Cost settlement for temporary repair of ship equipment is characterized by lengthy ex post audits and the lack of a directly quotable pricing benchmark. Given the intertwined effects of tight schedules, holiday wage premiums, and fluctuating resource availability—and the consequent need for historical memory and foresight in the model—an LSTM–PPO comprehensive unit price estimation model is developed. Because a standard Markov decision process cannot distinguish different historical paths or exploit forward-looking information, the problem is formulated as a finite-horizon partially observable Markov decision process (FH-POMDP), with a corresponding observation vector and a composite reward function.

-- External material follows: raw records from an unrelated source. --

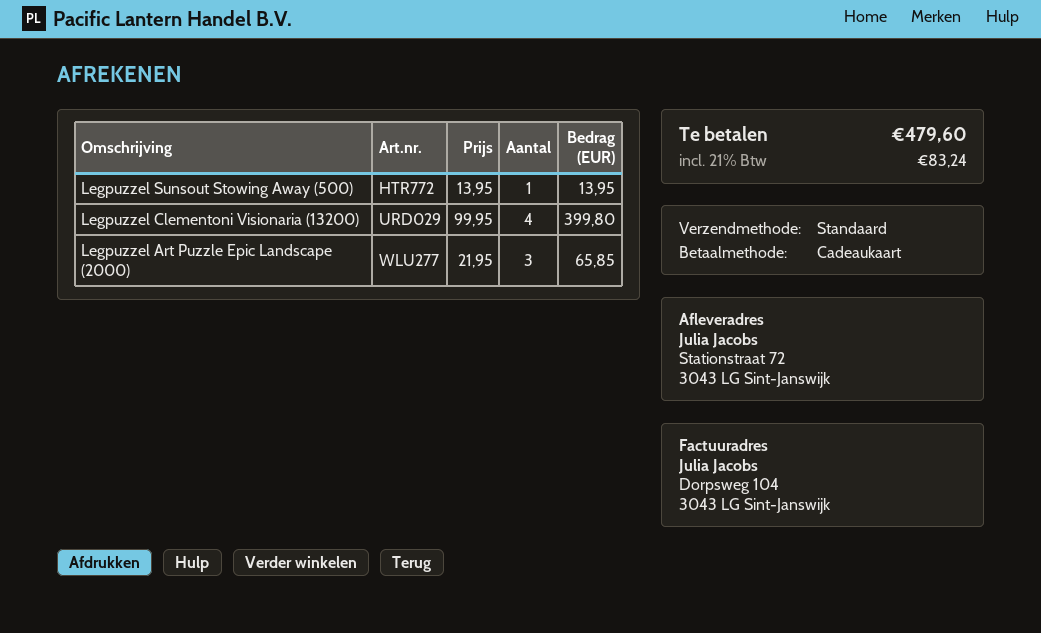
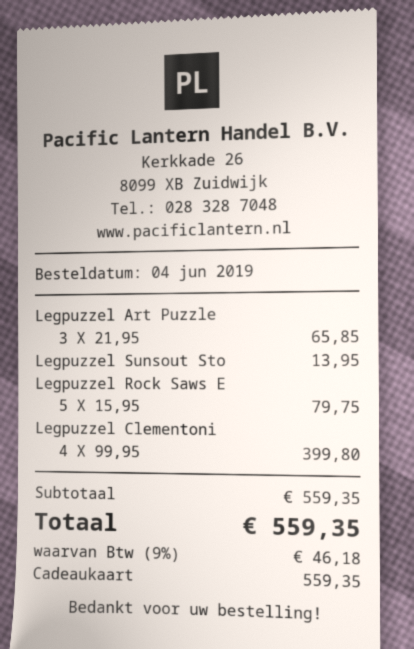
Legpuzzel Rock Saws E: none -> 5 x 15.95 = 79.75
tax: 21% = 83.24 -> 9% = 46.18
total: 479.60 -> 559.35

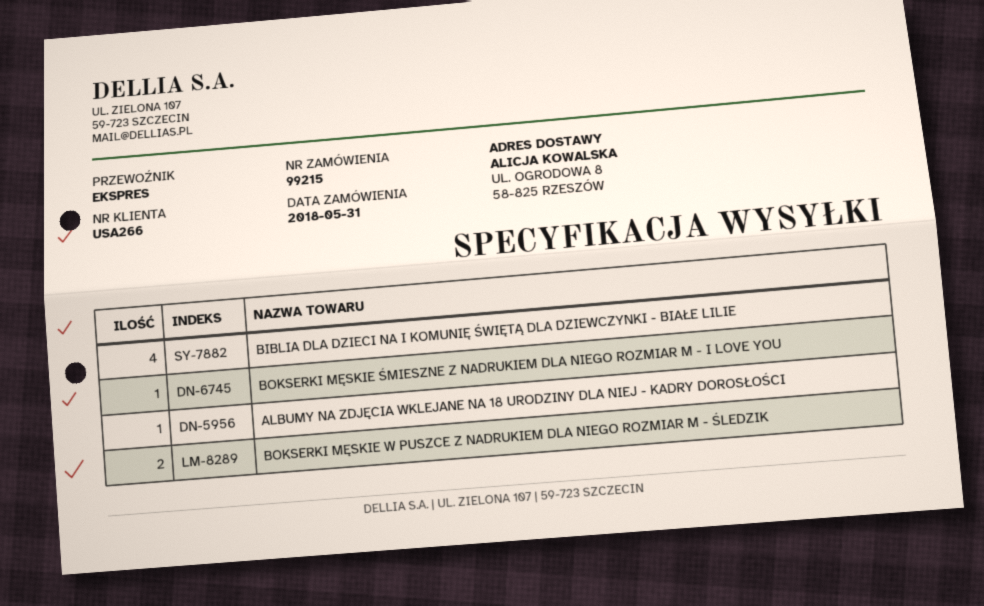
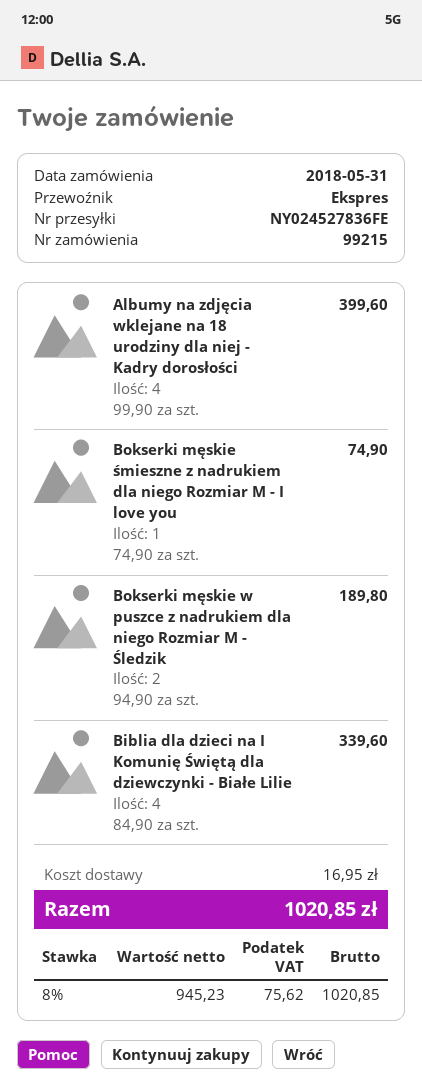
ALBUMY NA ZDJĘCIA WKLEJANE NA 18 URODZINY DLA NIEJ - KADRY DOROSŁOŚCI: 1 -> 4

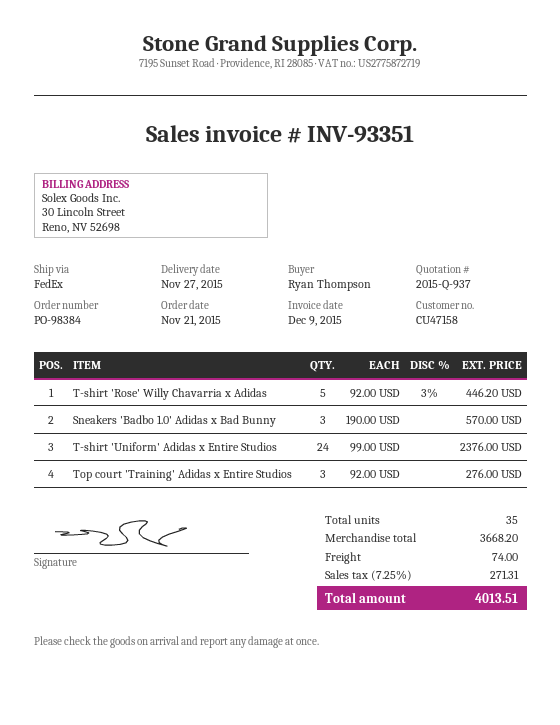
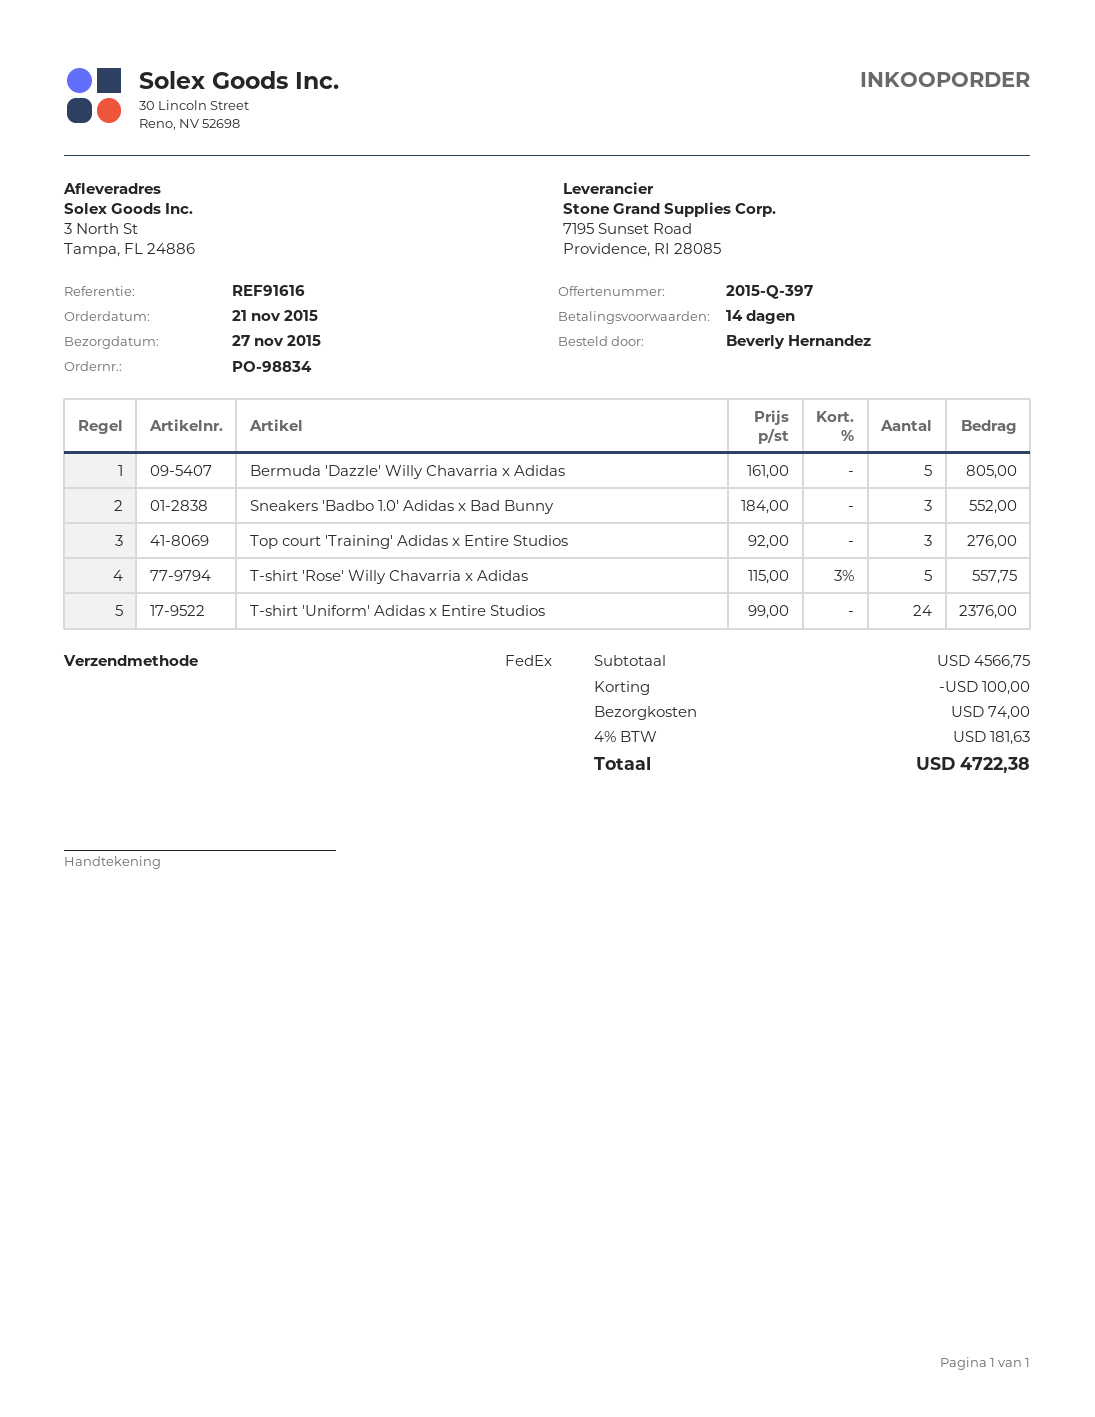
quote number: 2015-Q-937 -> 2015-Q-397
order number: PO-98384 -> PO-98834
ordered by: Ryan Thompson -> Beverly Hernandez
T-shirt 'Rose' Willy Chavarria x Adidas: 5 x 92.00 - 3% = 446.20 -> 5 x 115.00 - 3% = 557.75
Sneakers 'Badbo 1.0' Adidas x Bad Bunny: 3 x 190.00 = 570.00 -> 3 x 184.00 = 552.00
Bermuda 'Dazzle' Willy Chavarria x Adidas: none -> 5 x 161.00 = 805.00
subtotal: 3668.20 -> 4566.75
discount: none -> 100.00
tax: 7.25% = 271.31 -> 4% = 181.63
total: 4013.51 -> 4722.38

To capture time-varying holiday rates and the path dependence of historical trajectories, an LSTM encodes the full observation sequence and, through its gating mechanism, fuses historical trajectories with temporal changes in holiday windows in the hidden state, enabling the policy to anticipate rate shifts and allocate labor input in advance. For the hybrid action space of daily mode selection and intensity adjustment, hybrid entropy regularization is introduced to discourage premature collapse onto a single mode preference early in training and to improve robustness across diverse scenarios. Experiments show that the proposed method produces benchmark unit prices with smaller deviations from actual settlement prices than the baselines on the test set, and that it can discriminate holiday windows with different rate multipliers and resource conditions, thereby providing technical support for the ex post settlement of emergency support funds.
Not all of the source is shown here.